Perhaps Andreas may be thinking of the StrictMath class rather than
strictfp? This class duplicates the functionality of Math but
requires that the results be identical to the fdlibm results. [I
think somewhere else in this thread I also confused this with
strictfp].

It's a bit counterintuitive, but I believe the general effect of
either a strictfp block or use of the StrictMath class is a less
accurate calculation. They are all about consistency, not accuracy.

I think StrictMath can go either way. There are generally two
representable numbers that could be a valid Math.sin result for a given
angle, because each is within one ULP of the infinite precision answer.
Math.sin can return either. StrictMath.sin must return the one fdlibm
would pick, which may or may not be the closer of the two.

Patricia

You're certainly correct that it's possible in principle to build a
variant Math library which is legal but less accurate that
StrictMath. My sense, though is that it's not actually that easy
(e.g., see below). So in practice where Math and StrictMath differ
(I'm not aware of anyplace this has actually been done) my suspicion
would be that the Math library is likely to be the more accurate
overall.

Two items of interest that I came up in looking up some of the
background...

First, the problem with using sine hardware is that while it generally
provides accuracy to better than 10^-16, one needs to compute sines to
an absolute accuracy of 10^-32 when one considers the regions where
the sine crosses 0. That's not a problem at x=0, but it is at other
integral multiples of pi. E.g., Math.sin(Math.PI) is of order 10^-16,
but the Java requirement states that it needs to be within one ULP of
the correct answer, so it needs an absolute accuracy of 10^-32.
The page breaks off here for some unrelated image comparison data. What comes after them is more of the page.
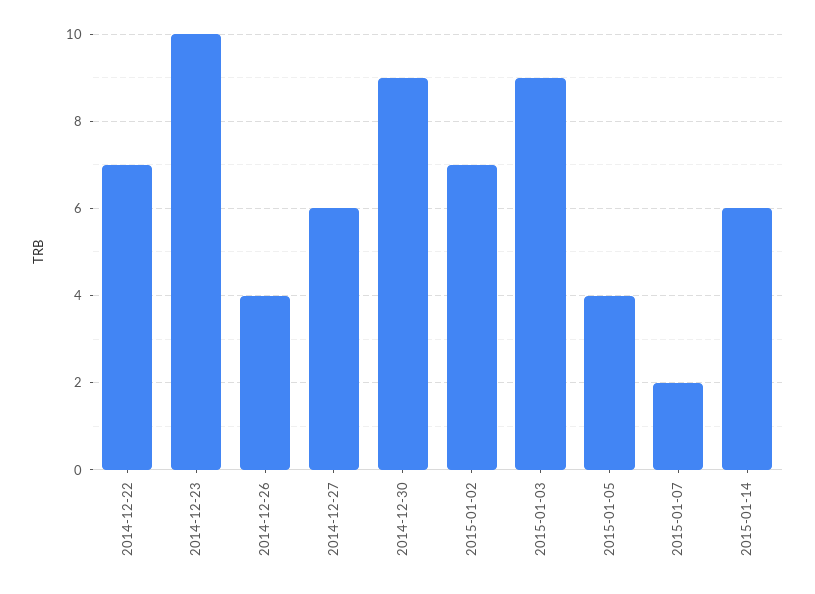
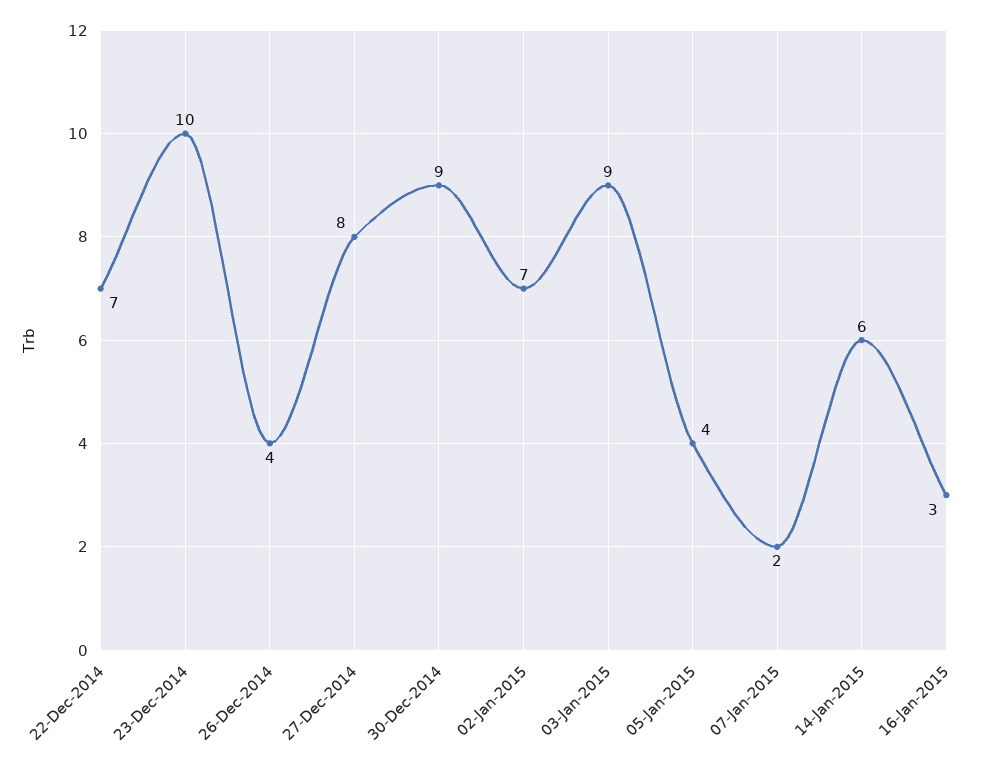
2014-12-27: 6 -> 8
16-Jan-2015: none -> 3

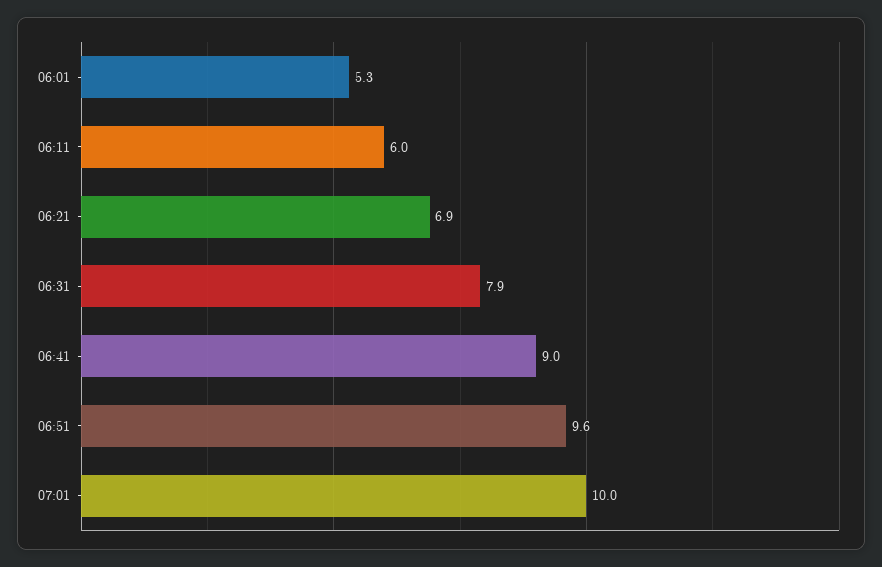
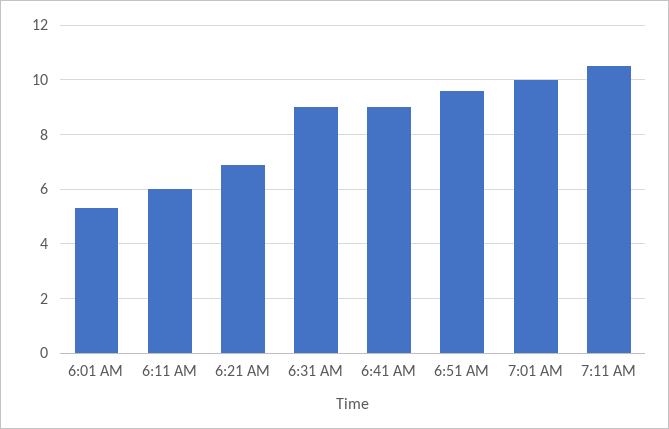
06:31: 7.9 -> 9
7:11 AM: none -> 10.5

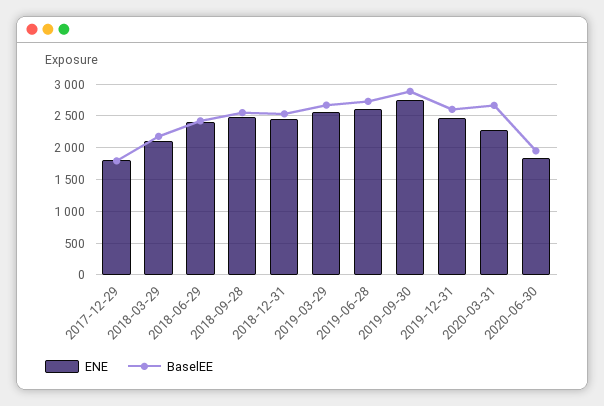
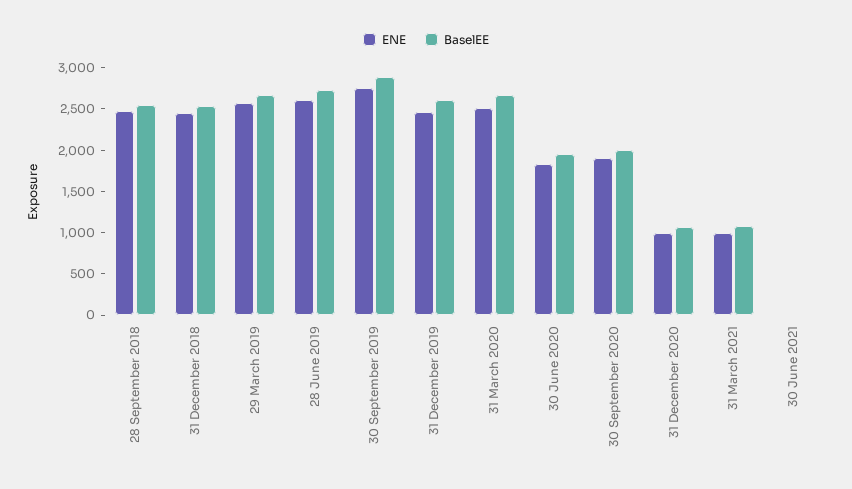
ENE, 2017-12-29: 1800 -> none
BaselEE, 2017-12-29: 1800 -> none
ENE, 2018-03-29: 2100 -> none
BaselEE, 2018-03-29: 2200 -> none
ENE, 2018-06-29: 2400 -> none
BaselEE, 2018-06-29: 2400 -> none
ENE, 2020-03-31: 2300 -> 2500
ENE, 30 September 2020: none -> 1900
BaselEE, 30 September 2020: none -> 2000
ENE, 31 December 2020: none -> 1000
BaselEE, 31 December 2020: none -> 1100
ENE, 31 March 2021: none -> 1000
BaselEE, 31 March 2021: none -> 1100
ENE, 30 June 2021: none -> 0
BaselEE, 30 June 2021: none -> 0

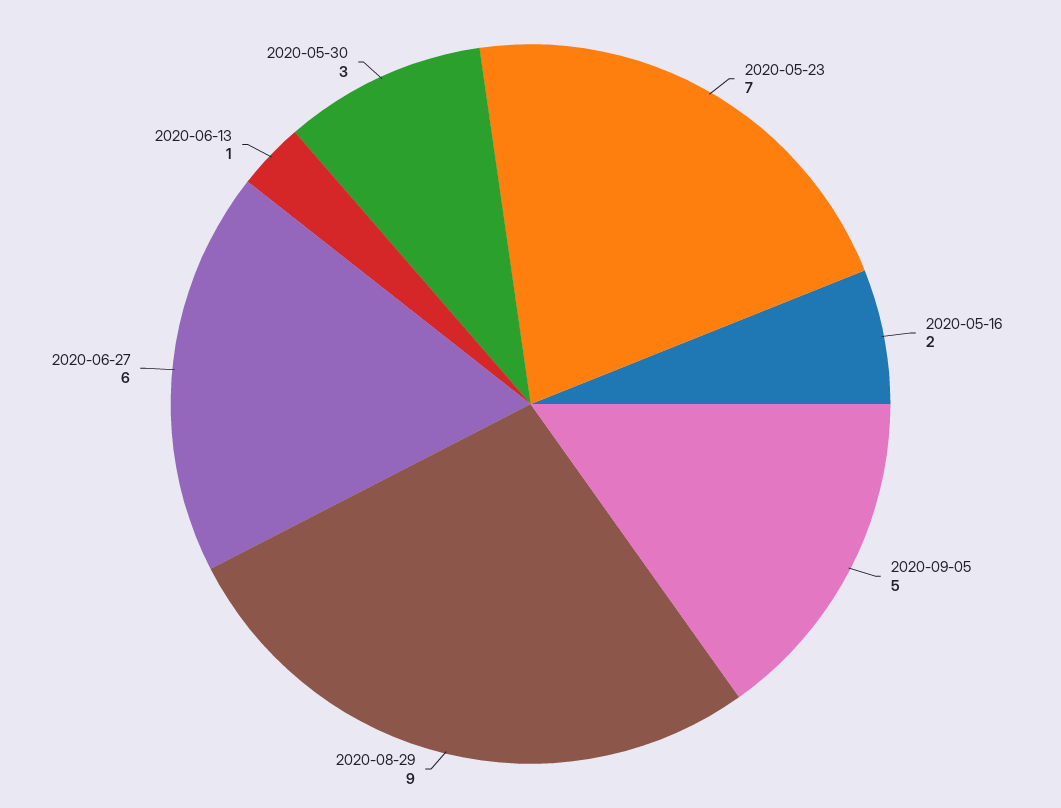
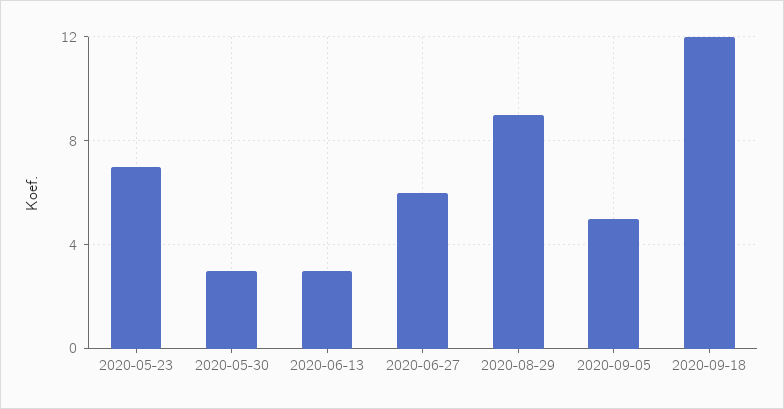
2020-05-16: 2 -> none
2020-06-13: 1 -> 3
2020-09-18: none -> 12

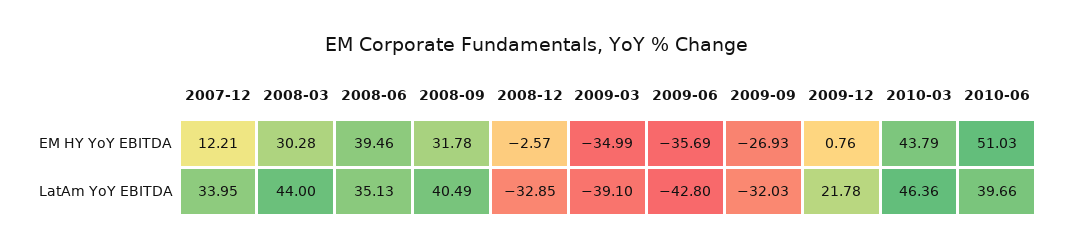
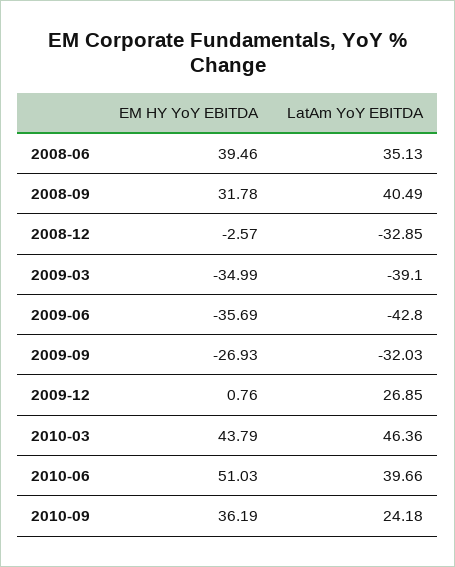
2007-12, EM HY YoY EBITDA: 12.21 -> none
2008-03, EM HY YoY EBITDA: 30.28 -> none
2007-12, LatAm YoY EBITDA: 33.95 -> none
2008-03, LatAm YoY EBITDA: 44 -> none
2009-12, LatAm YoY EBITDA: 21.78 -> 26.85
2010-09, EM HY YoY EBITDA: none -> 36.19
2010-09, LatAm YoY EBITDA: none -> 24.18

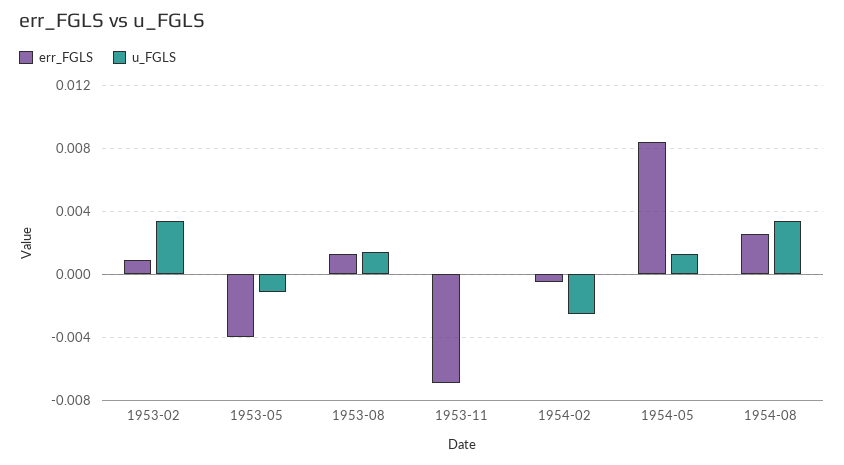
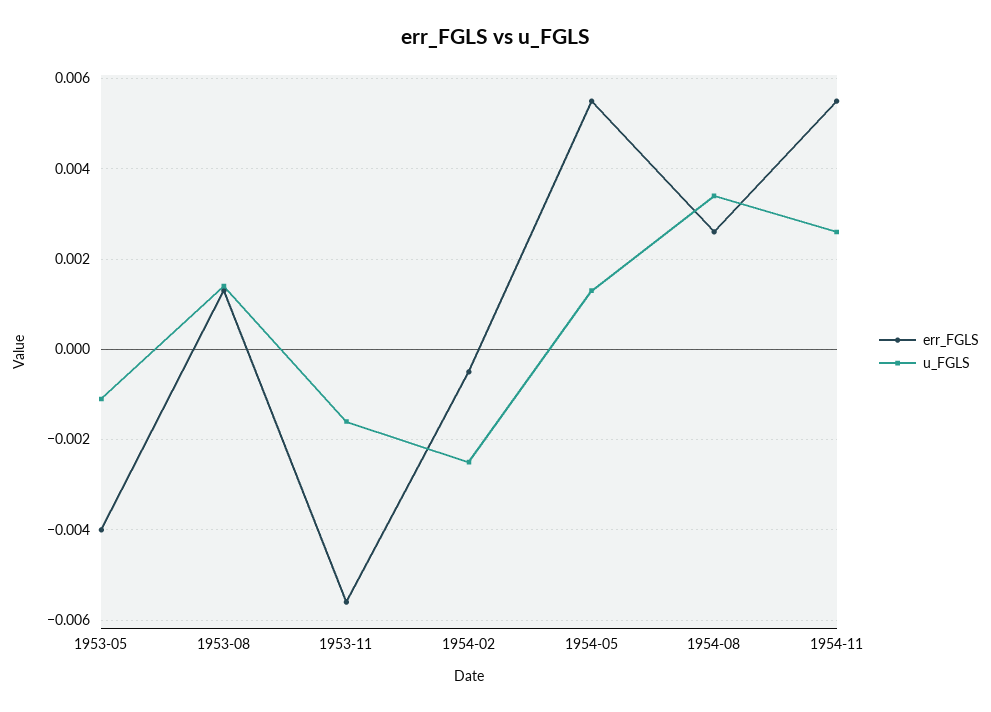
err_FGLS, 1953-02: 0.001 -> none
u_FGLS, 1953-02: 0.0035 -> none
err_FGLS, 1953-11: -0.007 -> -0.0055
u_FGLS, 1953-11: 0 -> -0.0015
err_FGLS, 1954-05: 0.0085 -> 0.0055
err_FGLS, 1954-11: none -> 0.0055
u_FGLS, 1954-11: none -> 0.0025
Second, the discussion of how to make trigonometric calculations
efficient in Java (e.g., to use FPU hardware), notes that an optimizer
is free to substitute an FPU sine call when it knows it will be within
the required accuracy. This suggested to me that it might be possible
for the value of the sine function to change during the execution of a
program that uses runtime optimization, like HotSpot, giving one
answer before the function was optimized and a different answer
(presumably 1 ULP away) afterwards. That sounds a bit weird, and
perhaps its forbidden somewhere... The explicit wiggle room given in
the definition of the Math libraries though makes them a bit different
from most functions though.

Regards,
Tom McGlynn

 

[Mark Thornton]

Second, the discussion of how to make trigonometric calculations
efficient in Java (e.g., to use FPU hardware), notes that an optimizer
is free to substitute an FPU sine call when it knows it will be within
the required accuracy. This suggested to me that it might be possible
for the value of the sine function to change during the execution of a
program that uses runtime optimization, like HotSpot, giving one
answer before the function was optimized and a different answer
(presumably 1 ULP away) afterwards. That sounds a bit weird, and

This sort of behaviour is readily observable on older JVM that do not
correctly reduce the arguments when using the x86 hardware FSIN
instruction. Much harder to notice now.

Mark Thornton

 

[Tom McGlynn]

This sort of behaviour is readily observable on older JVM that do not
correctly reduce the arguments when using the x86 hardware FSIN
instruction. Much harder to notice now.

Mark Thornton

Fascinating... I gather though that the older JVM's were incorrect
though in that they were giving FPU results that were far more than
one ULP off? Even so it's strange to think that the program:

public class Test {
public static void main(String[] args) throws Exception {
double x = ...;
double y = Math.sin(x);
Thread.sleep(100);
double z = Math.sin(x);
System.out.println("x=y:"+(x==y));
}
}

might legally print false if the sine function got optimized between
the two calls!

Tom

 

[Patricia Shanahan]

Andreas Leitgeb wrote:
...
My guess was, that if one needed math more exact than native
processor's arithmetics, he would use "strictfp", so while I
don't know for sure, I wouldn't bet on abovementioned information.
The minimum precision requirements in the Math.sin API documentation are
not dependent on strictfp.
Perhaps Andreas may be thinking of the StrictMath class rather than
strictfp? This class duplicates the functionality of Math but
requires that the results be identical to the fdlibm results. [I
think somewhere else in this thread I also confused this with
strictfp].
It's a bit counterintuitive, but I believe the general effect of
either a strictfp block or use of the StrictMath class is a less
accurate calculation. They are all about consistency, not accuracy.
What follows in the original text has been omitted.